What is needed:
Only the lines from the one containing "(314, 50) none" to the end of the records belong in the answer; repeat them exactly and drop the pictures.

(Modification records)

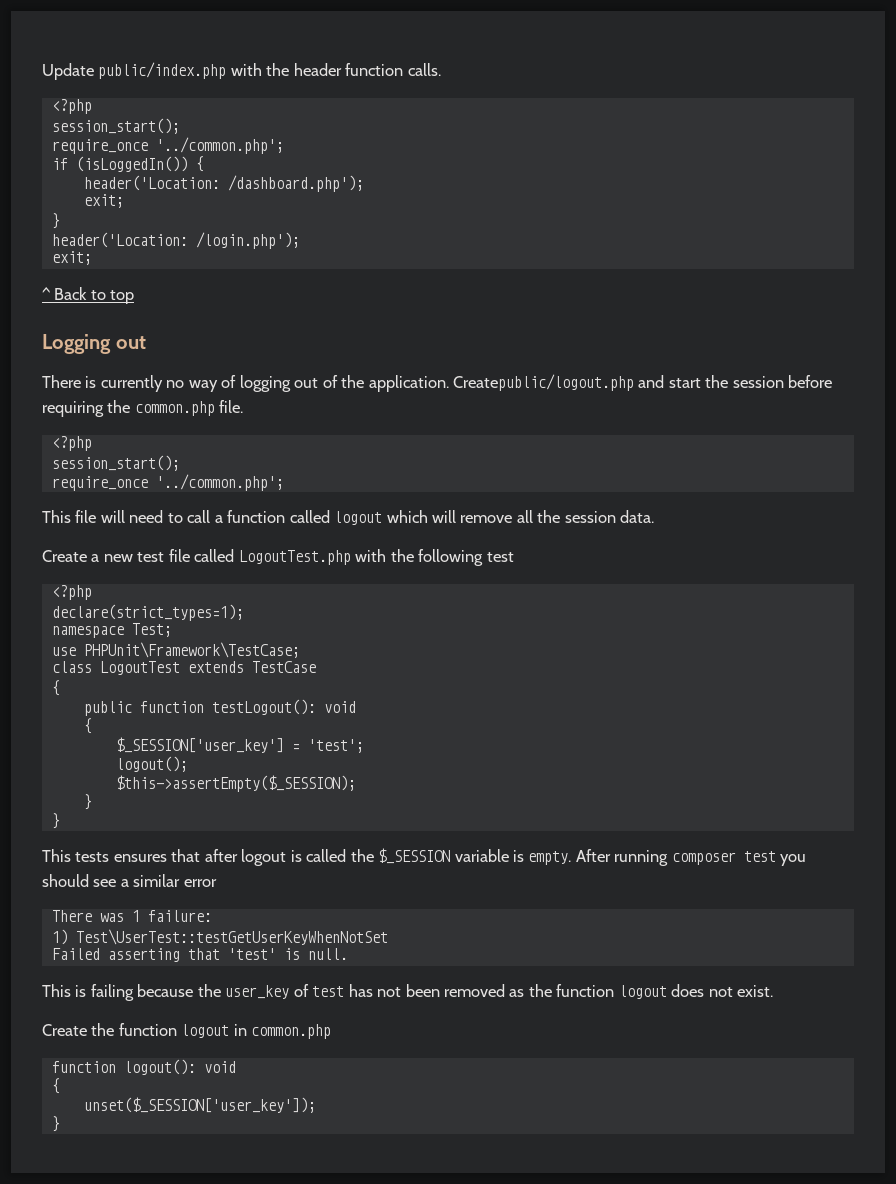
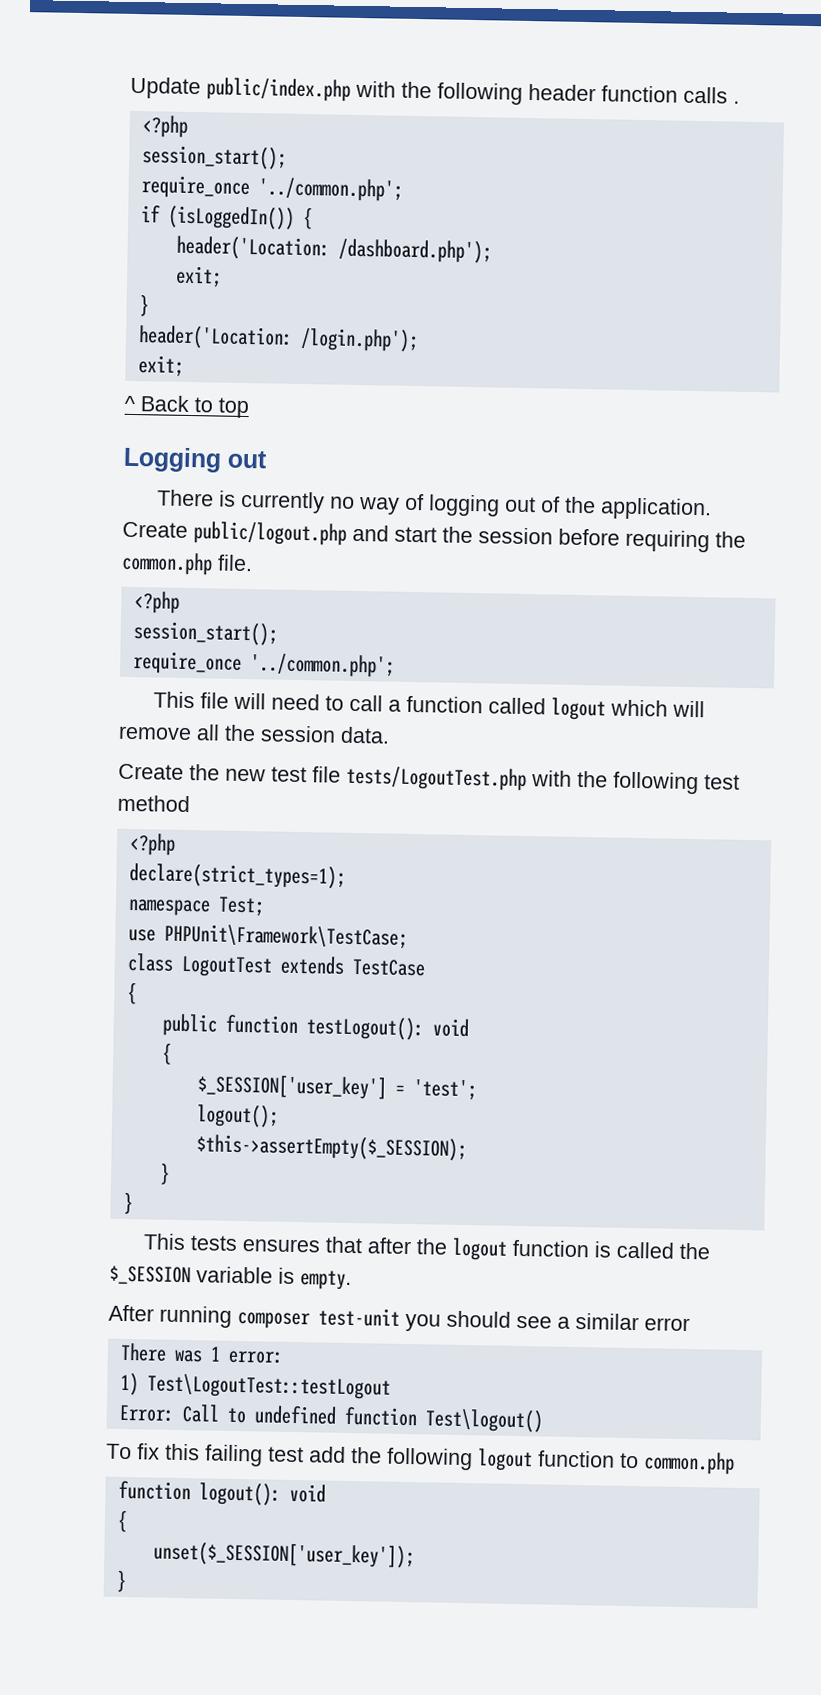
(290, 69) none -> [437,82,523,105] following
[407,63,441,76] calls. -> [683,86,740,104] calls .
[453,374,635,391] Createpublic/logout.php -> [122,521,347,546] Create public/logout.php
[91,554,100,562] a -> [189,764,220,781] the
[194,549,351,565] called LogoutTest.php -> [346,765,527,792] tests/LogoutTest.php
(514, 557) none -> [117,794,190,813] method
[241,849,287,866] logout -> [416,1237,591,1261] the logout function
(572, 858) none -> (352, 1280) //
[743,851,776,862] test -> [318,1307,400,1327] test-unit
[147,910,212,922] failure: -> [227,1350,284,1364] error:
[75,929,388,945] [51,948,348,962] [42,984,774,1001] [42,1023,247,1038] Test\UserTest::testGetUserKeyWhenNotSet // Failed asserting that 'test' is null. // This is failing because the user_key of test has not been removed as the function logout does not exist. // Create the function logout in -> [146,1373,391,1400] [118,1404,543,1433] [106,1443,639,1472] Test\LogoutTest::testLogout // Error: Call to undefined function Test\logout() // To fix this failing test add the following logout function to

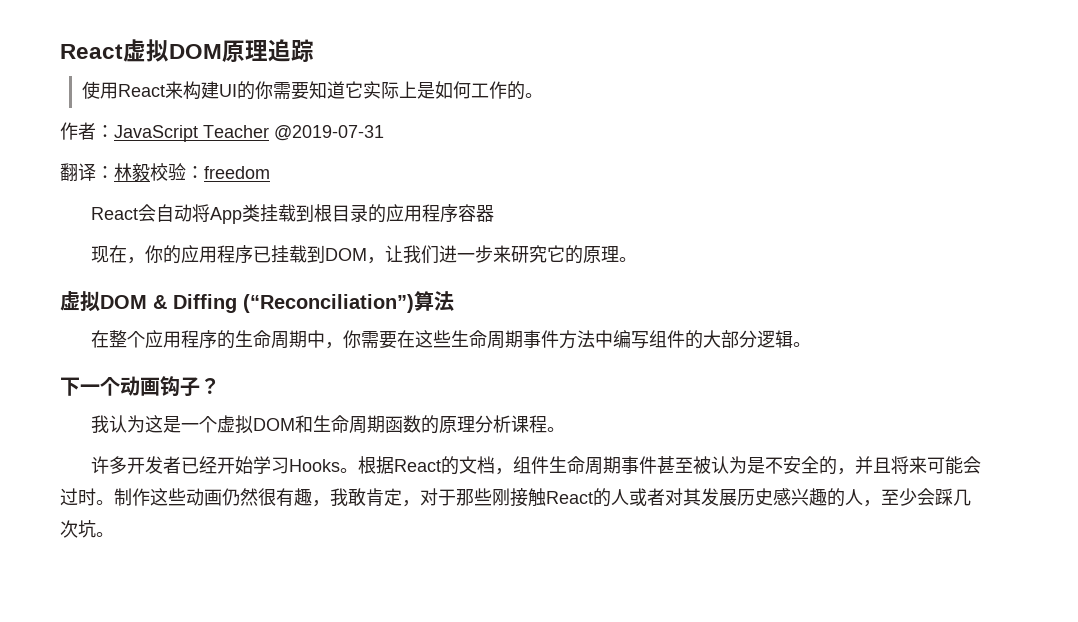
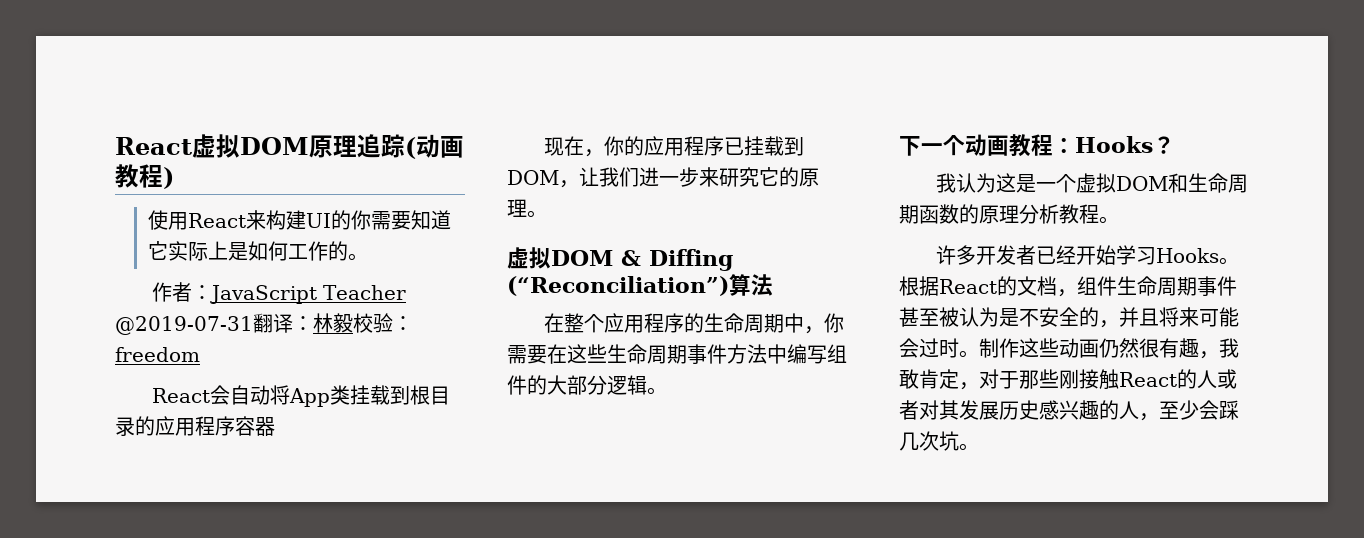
(314, 50) none -> [405,134,464,159] [115,164,174,189] (动画教程)
(384, 133) // -> (253, 325) none
[160,376,200,397] 钩子 -> [1009,134,1153,157] 教程：Hooks
[510,415,529,433] 课 -> [1059,204,1079,224] 教

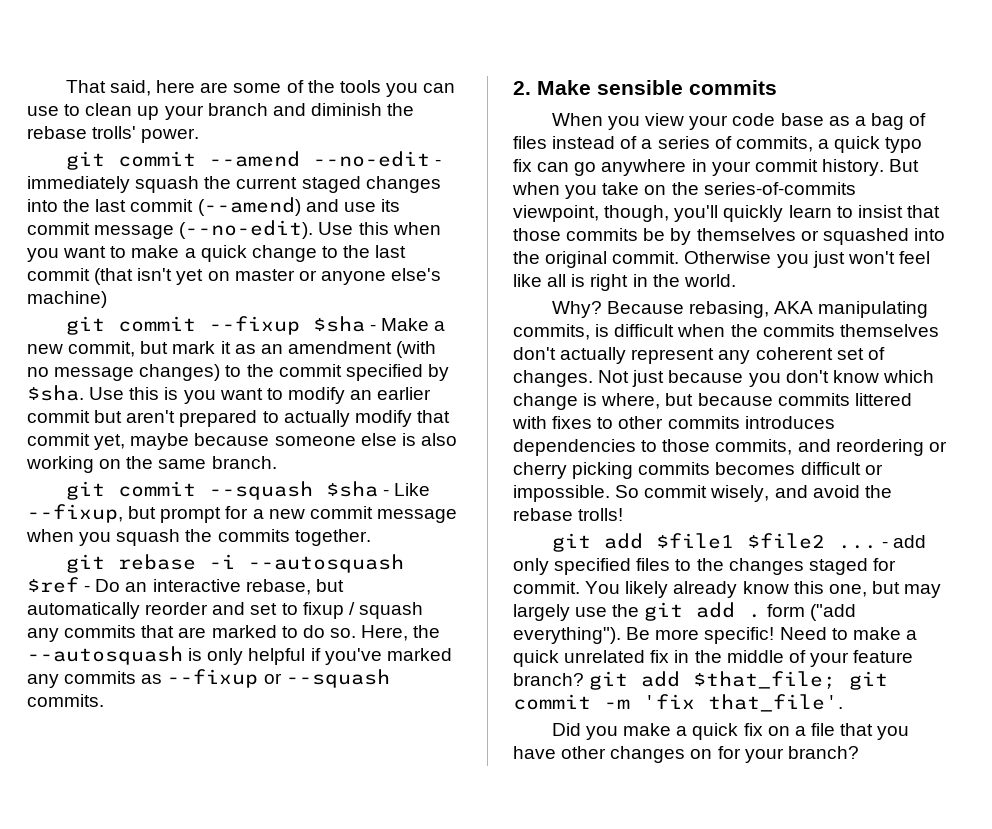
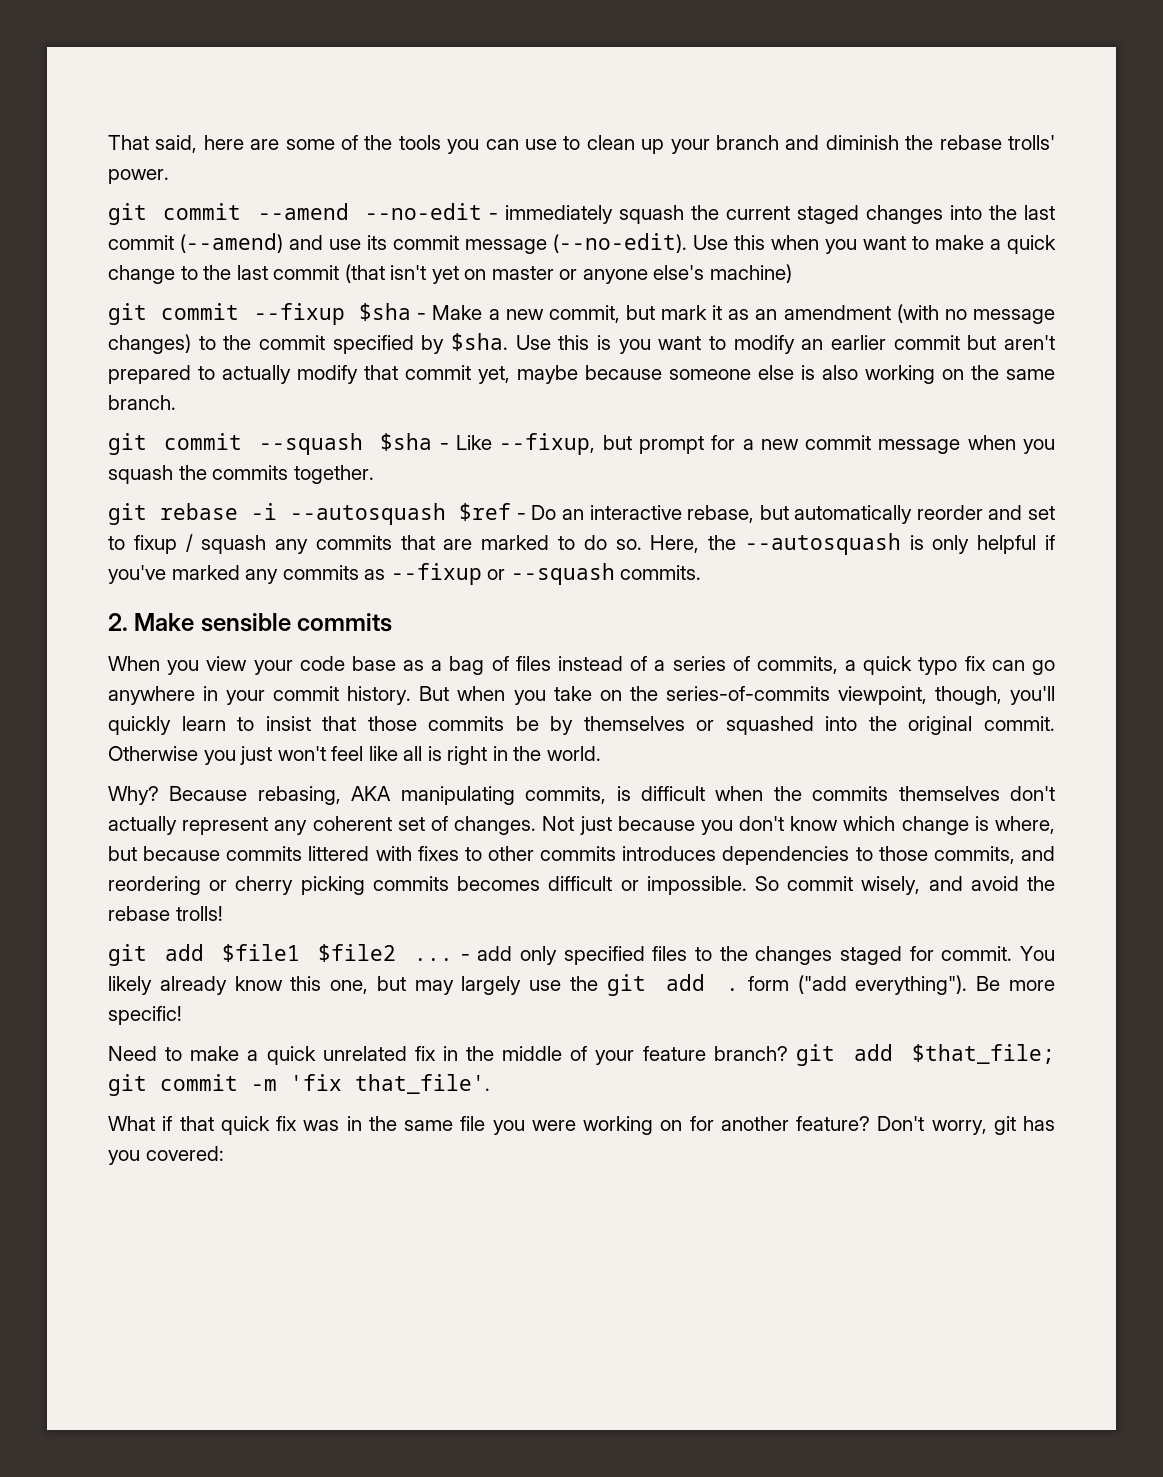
(775, 635) none -> (182, 1015) //
[551,723,910,740] [513,746,859,763] Did you make a quick fix on a file that you have other changes on for your branch? -> [108,1116,1055,1135] [108,1146,224,1165] What if that quick fix was in the same file you were working on for another feature? Don't worry, git has you covered:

Result below:
(314, 50) none -> [405,134,464,159] [115,164,174,189] (动画教程)
(384, 133) // -> (253, 325) none
[160,376,200,397] 钩子 -> [1009,134,1153,157] 教程：Hooks
[510,415,529,433] 课 -> [1059,204,1079,224] 教

(775, 635) none -> (182, 1015) //
[551,723,910,740] [513,746,859,763] Did you make a quick fix on a file that you have other changes on for your branch? -> [108,1116,1055,1135] [108,1146,224,1165] What if that quick fix was in the same file you were working on for another feature? Don't worry, git has you covered:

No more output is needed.